If you can’t pay your taxes by this year’s April 18th deadline, you can always request a 60- to 120-day extension to pay. Don’t forget about asking your local certified public accountant and tax preparation specialist about the benefits. You may still be charged penalties and interest but at a lower rate. The IRS also offers installment agreements that allow set payments each month.
Filing for an extension gives you until October to finish up your taxes. Also, it helps you avoid failure-to-file penalties, which can add up to a quarter of your due taxes! If any retroactive tax changes occur after April, then you will be able to use them without having to change your already-filed taxes.
Seven Reasons to Do an Extension
Missing information. Maybe you just can’t find all the correct forms to fill out an accurate tax return.
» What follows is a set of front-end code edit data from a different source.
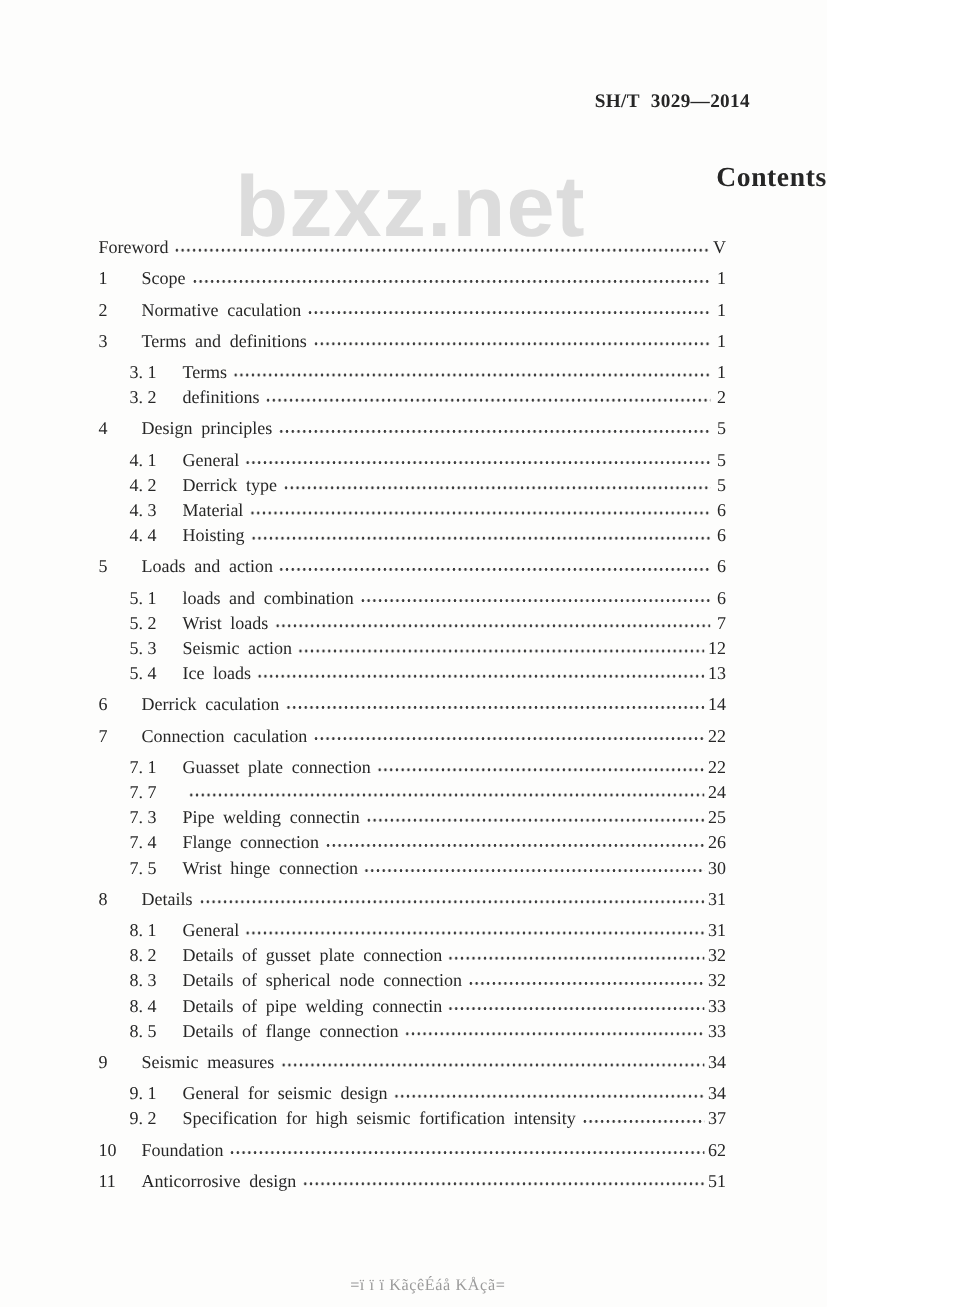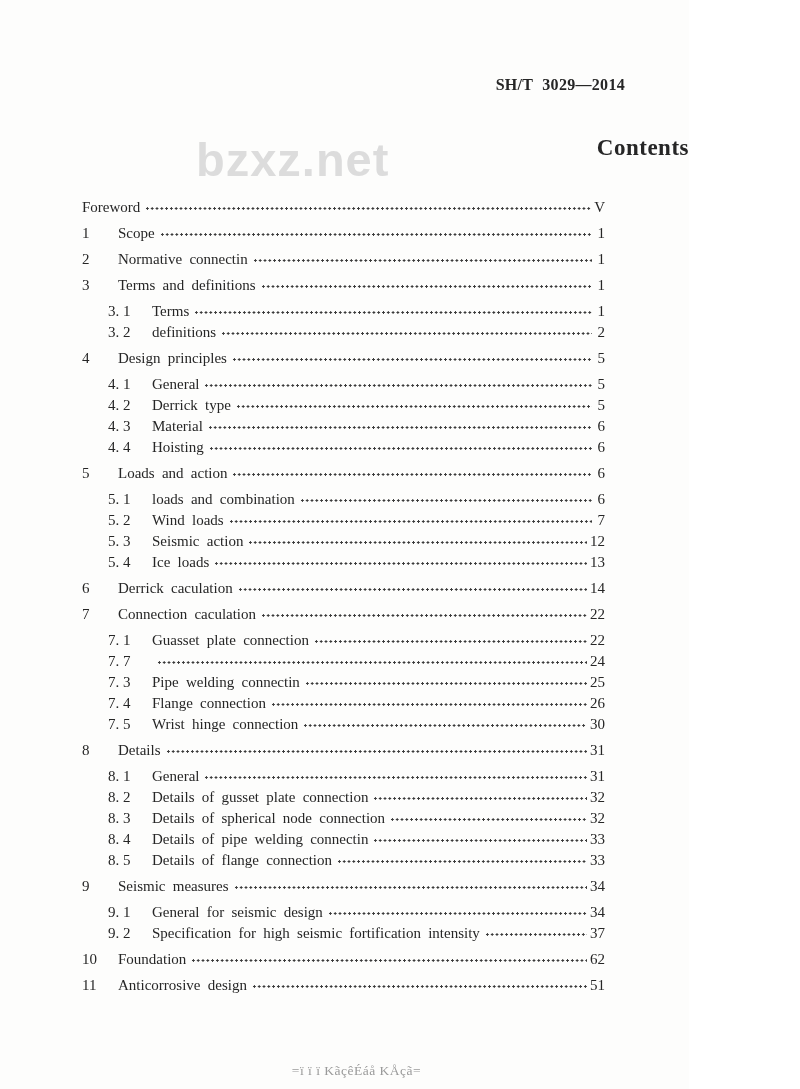"bzxz.net" .watermark { font-size: 47px -> 72px }
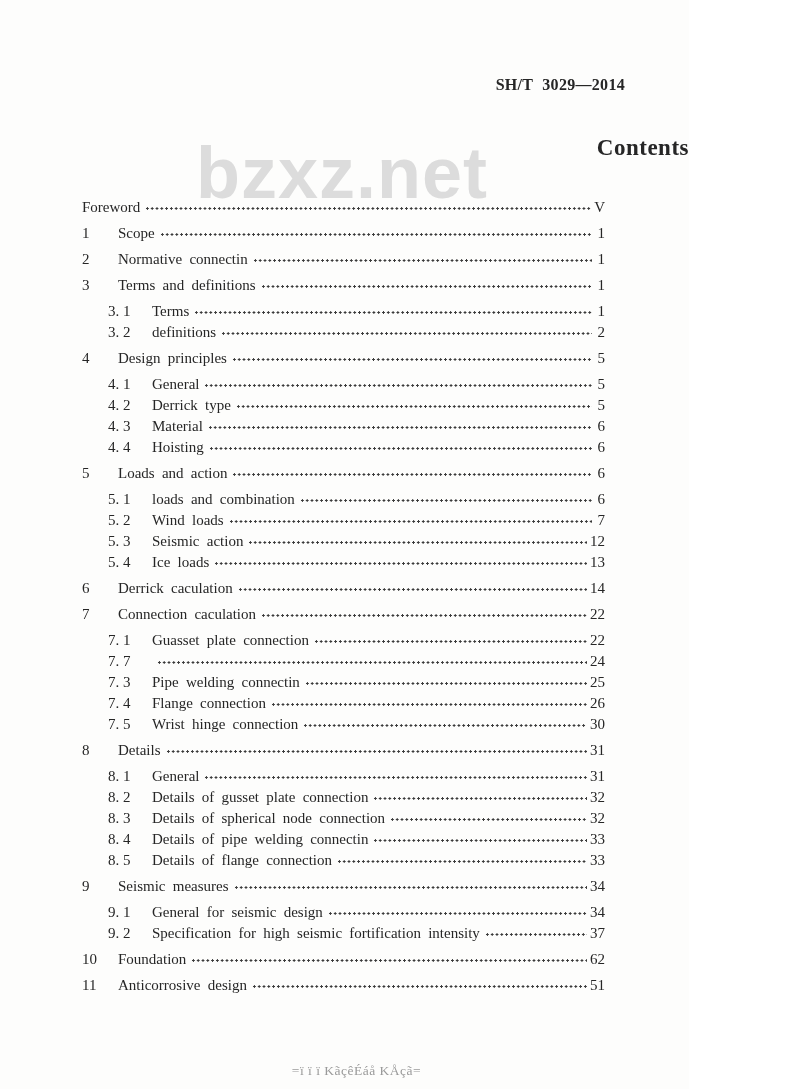"Normative connectin" span.label { text: connectin -> caculation }
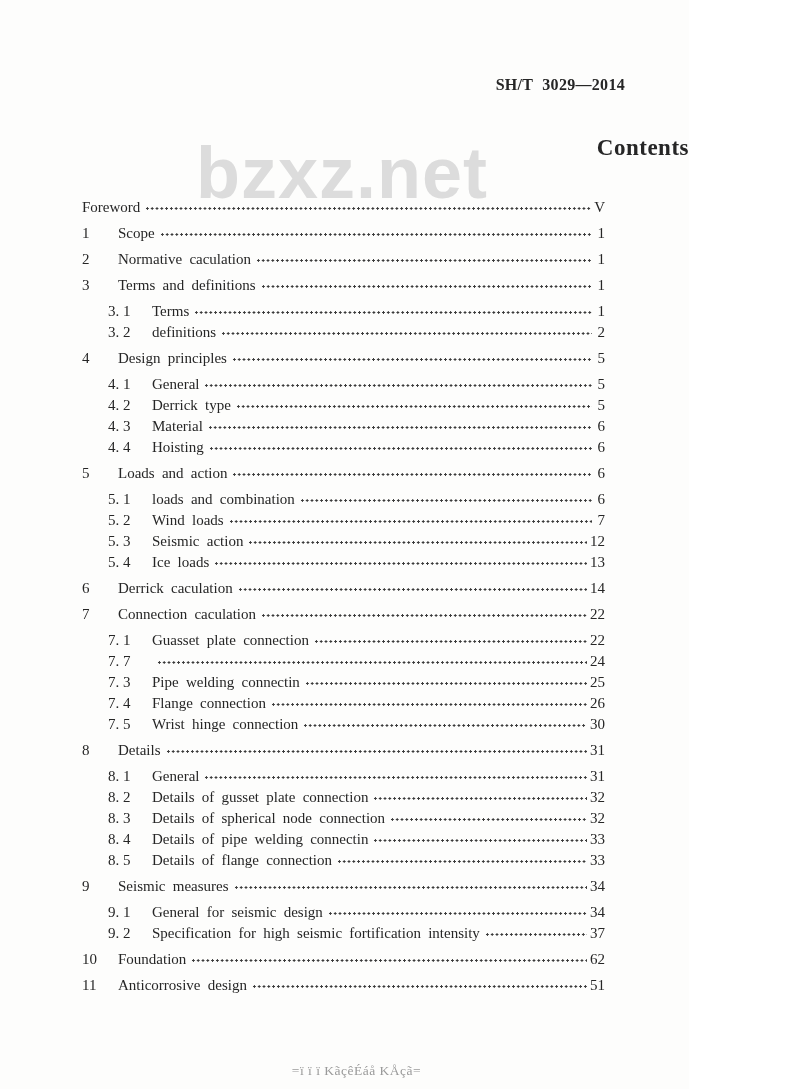"Wind loads" span.label { text: Wind -> Wrist }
Or, maybe you haven’t gotten all the forms. Forms like the Schedule K-1 or Form 1099 often arrive late because the companies that filed them had requested their own filing extension.
Incorrect forms. It isn’t too unusual for companies to make a mistake when sending out 1099s that report interest, capital gains, sale proceeds and dividends. They may even send you a notice that a corrected 1099 is on its way. If so, wait until you get it before filing your return.
Snowbirds. Seniors who spend the colder months away from their primary residences may also receive necessary forms by April 18. If that’s not until April or later, these taxpayers may want to file an extension rather than rush their tax returns.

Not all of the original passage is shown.